5. Find the Latin names for the parents of ligers and tigons. Make a statement about the relationship between the two species.

6. Are ligers and tigons sterile like mules? 7. What is a li­liger? 8. What are other hybrids of these hybrids called?

For the following two questions you have to think about using the knowledge you have of taxonomy and genetics. You will not find these answers on the Internet.

9. What is the difference in the relationship between the parents of a mule and the parents of a liger?

10.How can the difference in sterility between the hybrids be explained?

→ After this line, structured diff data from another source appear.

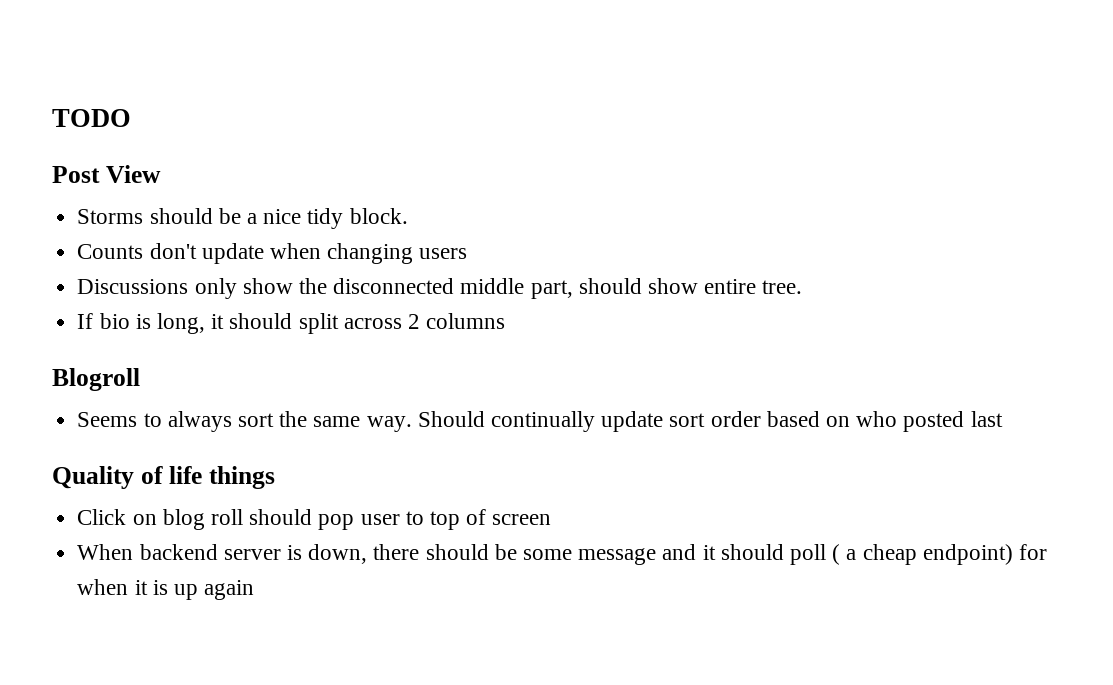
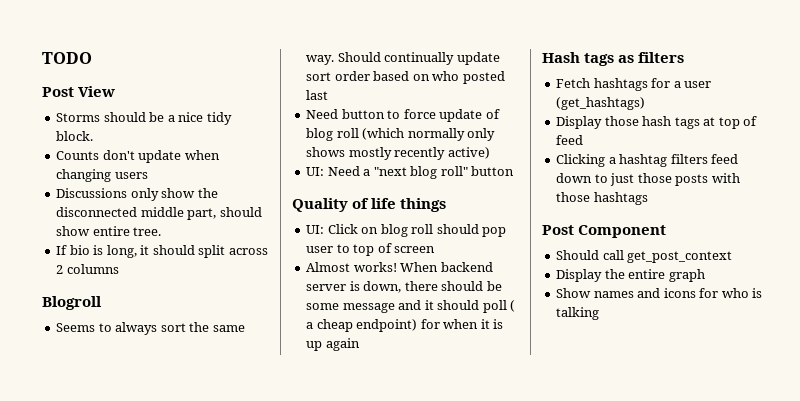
+ Need button to force update of blog roll (which normally only shows mostly recently active)
+ UI: Need a "next blog roll" button
- Click on blog roll should pop user to top of screen
+ UI: Click on blog roll should pop user to top of screen
+ Almost works!
+ Hash tags as filters
+ Fetch hashtags for a user (get_hashtags)
+ Display those hash tags at top of feed
+ Clicking a hashtag filters feed down to just those posts with those hashtags
+ Post Component
+ Should call get_post_context
+ Display the entire graph
+ Show names and icons for who is talking

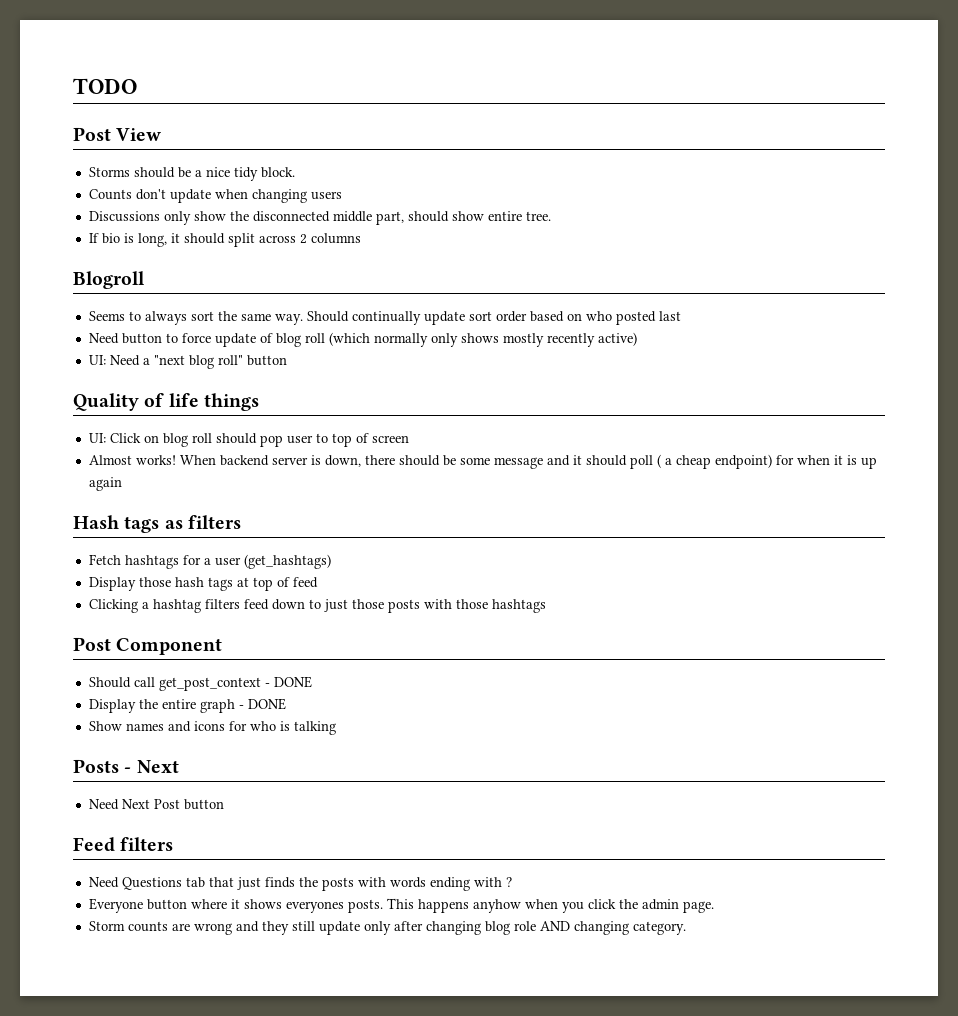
- Should call get_post_context
+ Should call get_post_context - DONE
- Display the entire graph
+ Display the entire graph - DONE
+ Posts - Next
+ Need Next Post button
+ Feed filters
+ Need Questions tab that just finds the posts with words ending with ?
+ Everyone button where it shows everyones posts. This happens anyhow when you click the admin page.
+ Storm counts are wrong and they still update only after changing blog role AND changing category.

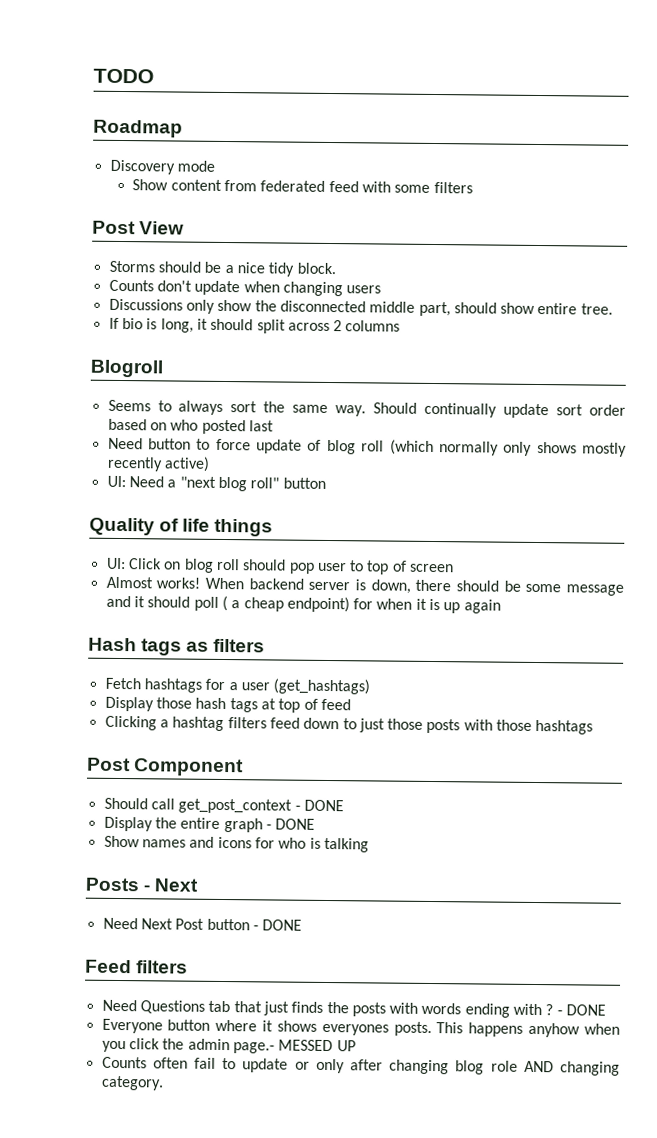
+ Roadmap
+ Discovery mode
+ Show content from federated feed with some filters
- Need Next Post button
+ Need Next Post button - DONE
- Need Questions tab that just finds the posts with words ending with ?
+ Need Questions tab that just finds the posts with words ending with ? - DONE
- This happens anyhow when you click the admin page.
- Storm counts are wrong and they still update only after changing blog role AND changing category.
+ This happens anyhow when you click the admin page.- MESSED UP
+ Counts often fail to update or only after changing blog role AND changing category.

Activity : Fast Growing Broilers Man has on occasion changed an organism so much to suit his own desires that it has resulted in cruelty to the animal. A particular case in point will be the way he has tried to get a chicken to grow as big as possible in as short a time as possible to eat. Read the following passage and think about answers to the questions contained in the text. Chickens are bred mainly for two purposes – egg laying capacity and maximum meat mass. Chickens bred for eggs will be selected based on the number of eggs the hen lays in a certain period. Such a hen does not have to be meaty and plump because she serves her purpose through laying eggs. She will earn her keep by laying eggs. Broilers are chickens bred for their meat quality. In order for the farmer to make a profit he has to get a chicken to an edible size as quickly as possible. Broilers will therefore be selected on their speed of growth and stocky shape. The selection for these characteristics has resulted in some broilers growing so quickly that their bones cannot hold their weight and they have severe problems with their legs. Some are so deformed eventually that they cannot walk properly at all. They outgrow their legs, heart and lungs and many suffer and die of heart disease. 1. It can be argued that if the bird is slaughtered at a stage before these complications set in then they are not really a problem. This means that just as the bird reaches adult size, although not yet mature as an adult, it is slaughtered and eaten before it can pick up any problems resulting from being overfed. However, what is the problem the farmer has in terms of his long­ term business if he carries on with this practice? To prevent this from happening, farmers tried to feed the broilers a restricted diet. BUT, one of the effects of breeding for quick growth is at the same time they were bred for their voracious appetites. So now restricted feeding which would be good for the skeletal formation of the broiler actually results in the birds being hungry much of the time. And a hungry bird is an unhappy, stressed bird. 2. When you consider the problem of overfeeding with the problem of trying to keep some breeding stock, what solution would you propose for the broilers welfare? Explain your answer in detail.